The Importance of Process Data in a Plantwide Asset Health Ecosystem
Even a cursory review of most Bently Nevada monitoring platforms - and the System 1 Asset Health Management application itself - reveals the ability to bring in process data. In our hardware platforms, there are typically input channels or module types that can be configured to accept proportional DC voltages or proportional 4-20 mA current signals . In our System 1 software, process data can be imported via a variety of digital protocols, including Modbus, OPC-DA, and beginning with release 21.1, OPC-UA. But since numerous mechanisms exist for getting process data into System 1, a more fundamental question is, "Why is this data type important?"
The simple answer is that process data tells us the environment and context in which the machine is operating. Examples include suction and discharge pressures, gas temperature and composition, mass flow within a pump, turbine, or compressor, electrical load and power factor in a generator, ambient air temperature for a gas turbine inlet, pressure across a lube oil filter, and many other parameters.
All these directly or indirectly impact the machine.

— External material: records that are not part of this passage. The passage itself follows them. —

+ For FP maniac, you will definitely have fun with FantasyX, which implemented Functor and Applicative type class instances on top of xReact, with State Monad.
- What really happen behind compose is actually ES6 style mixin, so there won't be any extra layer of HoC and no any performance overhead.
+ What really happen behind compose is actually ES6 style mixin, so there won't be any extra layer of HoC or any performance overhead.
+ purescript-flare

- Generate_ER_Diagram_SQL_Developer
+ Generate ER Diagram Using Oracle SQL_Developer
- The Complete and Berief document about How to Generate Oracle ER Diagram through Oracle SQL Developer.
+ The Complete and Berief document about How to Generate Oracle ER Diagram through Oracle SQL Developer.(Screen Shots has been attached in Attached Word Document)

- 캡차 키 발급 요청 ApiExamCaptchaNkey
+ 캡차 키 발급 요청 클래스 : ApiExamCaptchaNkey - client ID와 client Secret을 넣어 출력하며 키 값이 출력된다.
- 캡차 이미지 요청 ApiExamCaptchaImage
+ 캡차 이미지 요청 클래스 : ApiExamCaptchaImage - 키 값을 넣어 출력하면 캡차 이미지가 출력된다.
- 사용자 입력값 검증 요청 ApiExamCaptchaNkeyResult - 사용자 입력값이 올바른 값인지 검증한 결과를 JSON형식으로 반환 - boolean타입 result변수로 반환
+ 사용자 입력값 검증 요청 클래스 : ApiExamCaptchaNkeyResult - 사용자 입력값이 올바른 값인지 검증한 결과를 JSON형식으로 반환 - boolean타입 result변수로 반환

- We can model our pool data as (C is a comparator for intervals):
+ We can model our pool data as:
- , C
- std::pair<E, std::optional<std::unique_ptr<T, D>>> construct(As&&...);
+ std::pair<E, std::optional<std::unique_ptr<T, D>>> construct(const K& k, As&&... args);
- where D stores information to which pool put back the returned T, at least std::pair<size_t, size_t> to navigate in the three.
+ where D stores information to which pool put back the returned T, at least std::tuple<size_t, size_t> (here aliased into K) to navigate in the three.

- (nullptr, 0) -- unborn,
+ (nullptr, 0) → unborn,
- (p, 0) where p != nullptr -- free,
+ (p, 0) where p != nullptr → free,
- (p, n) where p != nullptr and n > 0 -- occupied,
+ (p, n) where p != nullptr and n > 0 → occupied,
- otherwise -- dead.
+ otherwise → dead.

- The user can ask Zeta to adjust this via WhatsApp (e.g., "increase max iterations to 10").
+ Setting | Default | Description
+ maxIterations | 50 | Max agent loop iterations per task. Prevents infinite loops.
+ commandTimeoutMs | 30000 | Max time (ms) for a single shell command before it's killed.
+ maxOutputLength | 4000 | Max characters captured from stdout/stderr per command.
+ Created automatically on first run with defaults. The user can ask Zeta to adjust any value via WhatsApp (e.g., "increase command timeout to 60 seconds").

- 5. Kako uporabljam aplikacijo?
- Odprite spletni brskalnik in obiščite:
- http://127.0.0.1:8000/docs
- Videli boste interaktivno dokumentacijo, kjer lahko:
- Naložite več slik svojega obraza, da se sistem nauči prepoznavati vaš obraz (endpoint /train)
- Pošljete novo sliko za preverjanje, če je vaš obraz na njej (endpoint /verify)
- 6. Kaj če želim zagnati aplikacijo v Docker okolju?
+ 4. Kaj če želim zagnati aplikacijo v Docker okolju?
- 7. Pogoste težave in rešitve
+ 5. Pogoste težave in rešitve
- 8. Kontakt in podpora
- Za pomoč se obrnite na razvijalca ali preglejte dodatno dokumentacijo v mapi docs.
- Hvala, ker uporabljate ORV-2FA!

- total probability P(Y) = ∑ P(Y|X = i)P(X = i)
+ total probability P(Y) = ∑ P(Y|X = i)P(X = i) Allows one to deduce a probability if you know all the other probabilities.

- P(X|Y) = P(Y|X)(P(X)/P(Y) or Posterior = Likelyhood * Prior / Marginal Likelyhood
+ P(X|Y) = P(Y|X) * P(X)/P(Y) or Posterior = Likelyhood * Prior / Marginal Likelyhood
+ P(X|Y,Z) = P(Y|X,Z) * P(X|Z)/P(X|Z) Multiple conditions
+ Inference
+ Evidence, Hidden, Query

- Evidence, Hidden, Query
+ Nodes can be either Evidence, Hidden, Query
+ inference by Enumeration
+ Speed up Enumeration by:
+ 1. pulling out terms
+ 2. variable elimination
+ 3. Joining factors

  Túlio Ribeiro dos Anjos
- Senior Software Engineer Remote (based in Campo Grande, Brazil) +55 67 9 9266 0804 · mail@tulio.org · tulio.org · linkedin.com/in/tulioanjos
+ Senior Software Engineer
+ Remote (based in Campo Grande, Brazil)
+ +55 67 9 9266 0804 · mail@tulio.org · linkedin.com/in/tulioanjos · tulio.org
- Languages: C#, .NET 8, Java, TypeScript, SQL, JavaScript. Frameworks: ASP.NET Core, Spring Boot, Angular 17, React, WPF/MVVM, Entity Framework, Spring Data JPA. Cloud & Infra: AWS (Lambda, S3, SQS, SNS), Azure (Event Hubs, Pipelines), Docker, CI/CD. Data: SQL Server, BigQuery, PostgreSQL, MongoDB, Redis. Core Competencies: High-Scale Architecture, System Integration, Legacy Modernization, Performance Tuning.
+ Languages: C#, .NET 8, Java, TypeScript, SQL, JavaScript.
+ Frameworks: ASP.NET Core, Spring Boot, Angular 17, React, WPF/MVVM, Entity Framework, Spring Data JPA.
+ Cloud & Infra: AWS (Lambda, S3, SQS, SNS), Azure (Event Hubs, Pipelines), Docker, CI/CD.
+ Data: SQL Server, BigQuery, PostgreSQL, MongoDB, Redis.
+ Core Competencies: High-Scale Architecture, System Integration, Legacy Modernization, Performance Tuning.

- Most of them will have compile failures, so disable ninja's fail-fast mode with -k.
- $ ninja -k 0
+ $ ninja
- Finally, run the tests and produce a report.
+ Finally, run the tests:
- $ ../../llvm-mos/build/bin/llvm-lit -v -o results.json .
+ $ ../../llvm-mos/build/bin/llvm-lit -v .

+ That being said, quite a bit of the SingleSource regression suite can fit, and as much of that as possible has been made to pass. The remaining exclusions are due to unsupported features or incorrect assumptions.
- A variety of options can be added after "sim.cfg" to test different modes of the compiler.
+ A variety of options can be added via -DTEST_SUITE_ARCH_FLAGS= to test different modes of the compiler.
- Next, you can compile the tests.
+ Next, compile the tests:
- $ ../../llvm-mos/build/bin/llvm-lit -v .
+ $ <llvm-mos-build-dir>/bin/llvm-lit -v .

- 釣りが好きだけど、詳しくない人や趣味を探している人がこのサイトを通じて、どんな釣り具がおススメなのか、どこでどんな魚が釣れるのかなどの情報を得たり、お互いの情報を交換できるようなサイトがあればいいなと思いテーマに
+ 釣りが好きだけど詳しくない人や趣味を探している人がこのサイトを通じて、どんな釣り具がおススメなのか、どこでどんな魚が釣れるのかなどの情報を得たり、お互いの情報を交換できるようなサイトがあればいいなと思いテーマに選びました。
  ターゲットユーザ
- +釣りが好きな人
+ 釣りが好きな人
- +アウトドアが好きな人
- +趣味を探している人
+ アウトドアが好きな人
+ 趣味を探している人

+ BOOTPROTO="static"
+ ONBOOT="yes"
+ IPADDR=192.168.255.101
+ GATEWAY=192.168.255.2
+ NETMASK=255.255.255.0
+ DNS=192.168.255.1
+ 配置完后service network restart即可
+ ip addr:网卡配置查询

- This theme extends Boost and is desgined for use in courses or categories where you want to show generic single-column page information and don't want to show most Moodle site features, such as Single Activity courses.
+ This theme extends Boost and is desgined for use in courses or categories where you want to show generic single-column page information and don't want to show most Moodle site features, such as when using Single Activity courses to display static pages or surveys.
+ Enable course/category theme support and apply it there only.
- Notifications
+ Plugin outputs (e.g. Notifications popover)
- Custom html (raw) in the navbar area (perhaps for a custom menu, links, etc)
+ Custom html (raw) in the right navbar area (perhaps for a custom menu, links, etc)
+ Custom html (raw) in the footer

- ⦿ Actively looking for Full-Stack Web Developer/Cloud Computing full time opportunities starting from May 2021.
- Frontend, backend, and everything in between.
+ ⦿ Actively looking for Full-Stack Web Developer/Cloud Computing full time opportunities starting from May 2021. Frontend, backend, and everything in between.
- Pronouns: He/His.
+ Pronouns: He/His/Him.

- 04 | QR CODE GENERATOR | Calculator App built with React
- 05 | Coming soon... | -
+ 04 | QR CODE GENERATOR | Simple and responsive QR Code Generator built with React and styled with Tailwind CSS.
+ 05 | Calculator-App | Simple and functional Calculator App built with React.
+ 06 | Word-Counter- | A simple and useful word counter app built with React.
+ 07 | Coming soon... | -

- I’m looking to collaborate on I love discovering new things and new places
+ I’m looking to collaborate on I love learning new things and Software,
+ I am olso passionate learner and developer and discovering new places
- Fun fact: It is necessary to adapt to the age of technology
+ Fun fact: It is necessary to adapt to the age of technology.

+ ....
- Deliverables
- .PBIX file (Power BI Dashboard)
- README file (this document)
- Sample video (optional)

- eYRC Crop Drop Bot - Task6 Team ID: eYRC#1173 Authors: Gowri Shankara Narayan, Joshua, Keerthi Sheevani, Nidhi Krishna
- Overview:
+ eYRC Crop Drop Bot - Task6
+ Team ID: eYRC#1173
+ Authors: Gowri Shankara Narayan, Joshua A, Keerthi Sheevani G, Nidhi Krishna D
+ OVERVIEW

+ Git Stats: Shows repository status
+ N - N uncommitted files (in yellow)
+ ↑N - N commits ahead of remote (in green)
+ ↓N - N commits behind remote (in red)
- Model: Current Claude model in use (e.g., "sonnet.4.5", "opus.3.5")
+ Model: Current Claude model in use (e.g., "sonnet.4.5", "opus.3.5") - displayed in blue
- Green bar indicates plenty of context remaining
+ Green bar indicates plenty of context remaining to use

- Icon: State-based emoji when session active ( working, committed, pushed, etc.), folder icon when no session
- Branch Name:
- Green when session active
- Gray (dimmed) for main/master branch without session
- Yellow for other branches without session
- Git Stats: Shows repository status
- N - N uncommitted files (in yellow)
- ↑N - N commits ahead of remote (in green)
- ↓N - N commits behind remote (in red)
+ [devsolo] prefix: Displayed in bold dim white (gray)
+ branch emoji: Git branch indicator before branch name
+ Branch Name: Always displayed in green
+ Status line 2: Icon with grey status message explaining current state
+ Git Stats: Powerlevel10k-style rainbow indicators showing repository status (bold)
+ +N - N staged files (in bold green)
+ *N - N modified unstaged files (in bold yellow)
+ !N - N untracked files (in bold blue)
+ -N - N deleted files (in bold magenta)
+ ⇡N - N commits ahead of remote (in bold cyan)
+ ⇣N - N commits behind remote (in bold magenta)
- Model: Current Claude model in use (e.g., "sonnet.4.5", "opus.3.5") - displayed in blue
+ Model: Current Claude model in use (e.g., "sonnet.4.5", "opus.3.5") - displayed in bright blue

Understanding a machine's behavior and diagnosing a problem by looking strictly at vibration data and without the context afforded by process data is often next-to-impossible. Vibration levels while a pump or hydraulic turbine is cavitating are very different from similar vibration levels when the machine is not cavitating. Likewise, behavior under load is different than behavior when unloaded.
If you think I'm overstating, consider this recent quote from Nicolas Péton, Bently Nevada's Global Director for Machinery Diagnostic Services. When asked about the ability to do remote machinery diagnostics for a customer using their System 1 installation, he was absolutely emphatic: "we must have process and auxiliaries' data within System 1, or we will not be able to do condition monitoring." By process data, Nicolas is talking about the parameters of the process fluid itself in things like pumps, compressors, and turbines - suction and discharge pressures, suction and discharge temperatures, flow, etc. By auxiliaries' data, Nicolas means process data specific to the auxiliary systems surrounding the machine - seal oil, lube oil, intercoolers, etc. And he is talking about the parameters upstream and downstream of the machine that can impact it, such as conditions inside a knockout drum, across an inlet filter, and many others that could be cited. The common denominator is that all are generically thought of as "process data" and all are important when trying to ascertain cause-and-effect relationships. Is the machine misbehaving due to anomalies in the process? Due to operation outside of specifications? Or is a purely mechanical issue happening in a bearing, seal, coupling, or foundation - or electrical issue in a motor or generator? The short answer is that without process data to augment the available vibration data, the answer is often impossible to ascertain. While diagnosticians may be able to identify multiple possible causes for abnormal vibration, they will frequently not be able to isolate the one true cause.
Nicolas's observation is widely echoed by our customers, as well. For example, we recently had a chance to speak with a seasoned rotating machinery engineer who supports his company's global petrochemical facilities. He's even written some Orbit articles for us over the years based on his extensive experience diagnosing machinery problems in the field. We asked him straight out if he would attempt to diagnose a machinery problem without process data. His answer was very insightful: "You're asking for trouble if you try to do that." He elaborated, "In a very small number of instances you might be able to get away with it on the driver, but almost never on the driven machine because the process affects it so much. Even on a driver like a steam turbine, you really need to know basic process parameters like valve position." He went on to explain that this was rarely a problem within his company, because process data is readily available locally and remotely via their PI System historian. But he did note that the available resolution of this data could sometimes be a problem. Their historian captures updated process conditions approximately every 10 seconds.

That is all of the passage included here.